▸ **WHAT YOU SHOULD DO**: Your answer should be every line below that includes the word "class".

▸ **TASK DATA**:
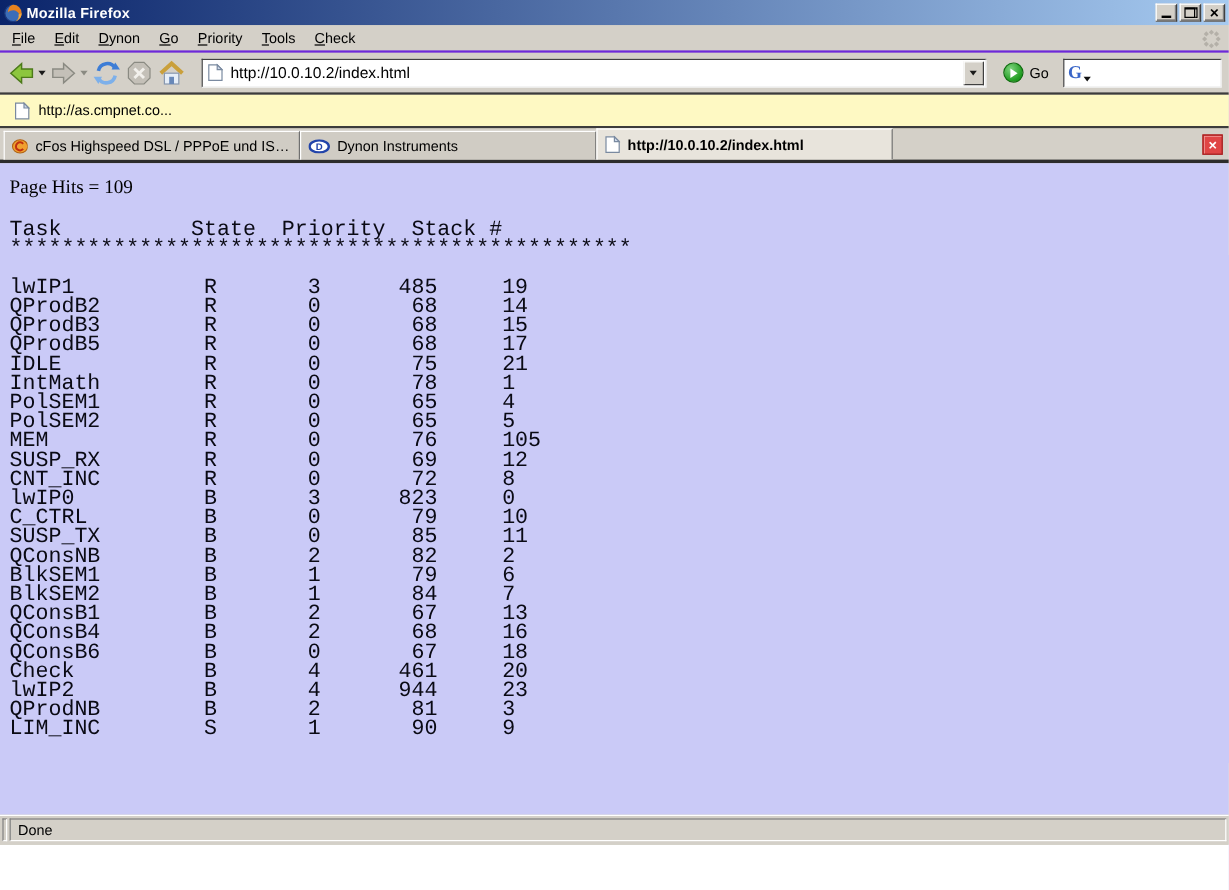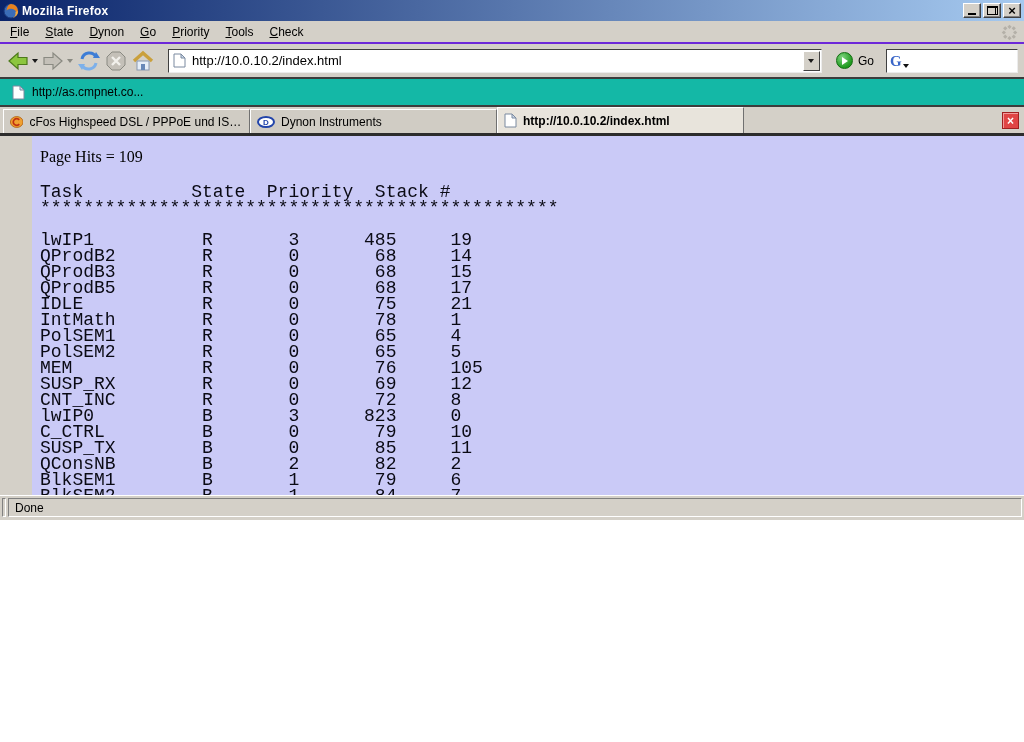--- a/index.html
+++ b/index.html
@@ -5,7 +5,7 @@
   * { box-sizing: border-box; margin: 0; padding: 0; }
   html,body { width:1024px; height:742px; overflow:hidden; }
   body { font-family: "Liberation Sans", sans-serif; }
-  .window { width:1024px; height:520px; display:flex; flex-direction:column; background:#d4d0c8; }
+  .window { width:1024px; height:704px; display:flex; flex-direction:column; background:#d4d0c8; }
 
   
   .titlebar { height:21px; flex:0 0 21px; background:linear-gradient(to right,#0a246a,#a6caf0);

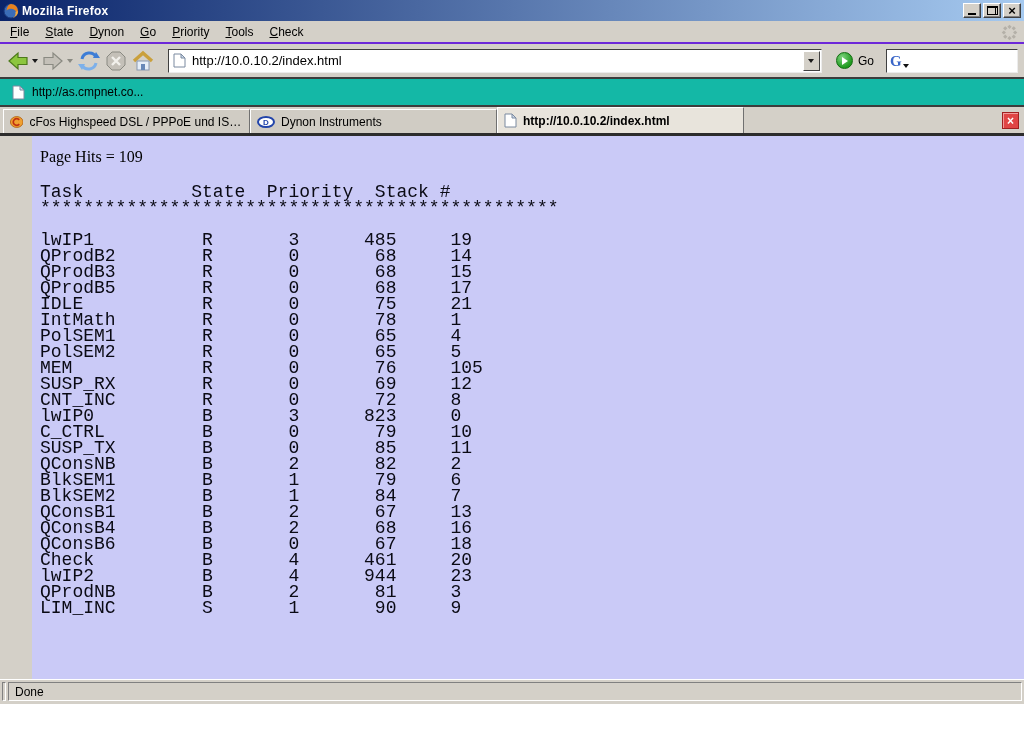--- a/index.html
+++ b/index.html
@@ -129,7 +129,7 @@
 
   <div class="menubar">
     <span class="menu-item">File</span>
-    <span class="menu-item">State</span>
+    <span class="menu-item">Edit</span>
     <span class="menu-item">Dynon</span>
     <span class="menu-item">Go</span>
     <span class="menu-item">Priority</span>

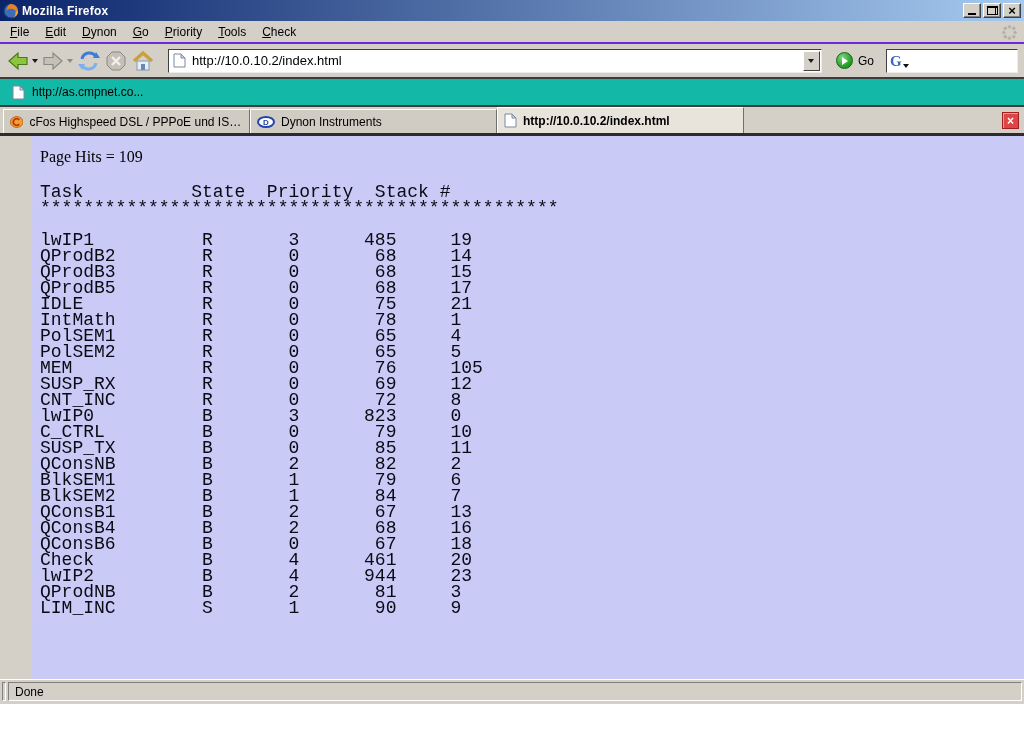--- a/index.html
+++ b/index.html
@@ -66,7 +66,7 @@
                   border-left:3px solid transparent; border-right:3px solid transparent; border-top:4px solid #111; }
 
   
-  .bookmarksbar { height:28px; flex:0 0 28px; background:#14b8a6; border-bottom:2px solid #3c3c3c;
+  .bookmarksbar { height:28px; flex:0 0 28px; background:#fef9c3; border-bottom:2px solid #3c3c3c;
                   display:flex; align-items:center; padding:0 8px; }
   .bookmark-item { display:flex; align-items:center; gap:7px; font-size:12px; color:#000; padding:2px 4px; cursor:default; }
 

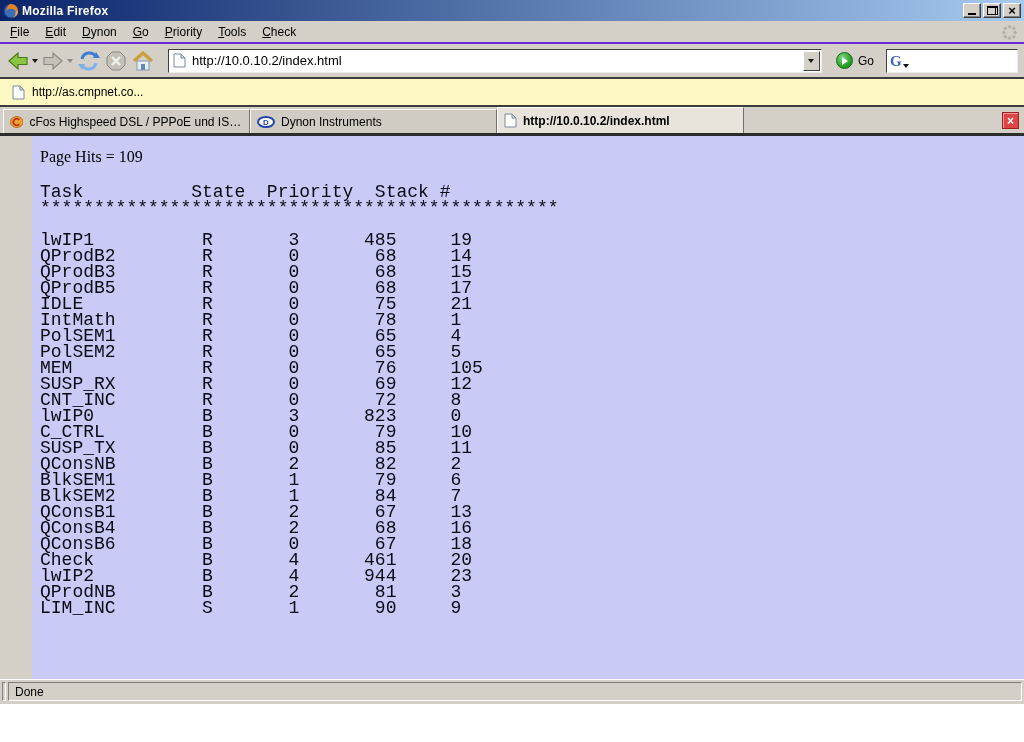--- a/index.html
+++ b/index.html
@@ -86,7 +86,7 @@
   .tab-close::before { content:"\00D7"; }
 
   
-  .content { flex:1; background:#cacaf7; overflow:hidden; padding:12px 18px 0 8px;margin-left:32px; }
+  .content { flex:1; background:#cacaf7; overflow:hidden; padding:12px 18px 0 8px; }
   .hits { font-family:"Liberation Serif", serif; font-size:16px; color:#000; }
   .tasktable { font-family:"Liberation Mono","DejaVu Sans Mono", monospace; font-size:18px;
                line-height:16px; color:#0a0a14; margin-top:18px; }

▸ **SOLVED EXERCISE**:
   <div class="menubar">
     <span class="menu-item">File</span>
-    <span class="menu-item">State</span>
+    <span class="menu-item">Edit</span>
     <span class="menu-item">Dynon</span>
     <span class="menu-item">Go</span>
     <span class="menu-item">Priority</span>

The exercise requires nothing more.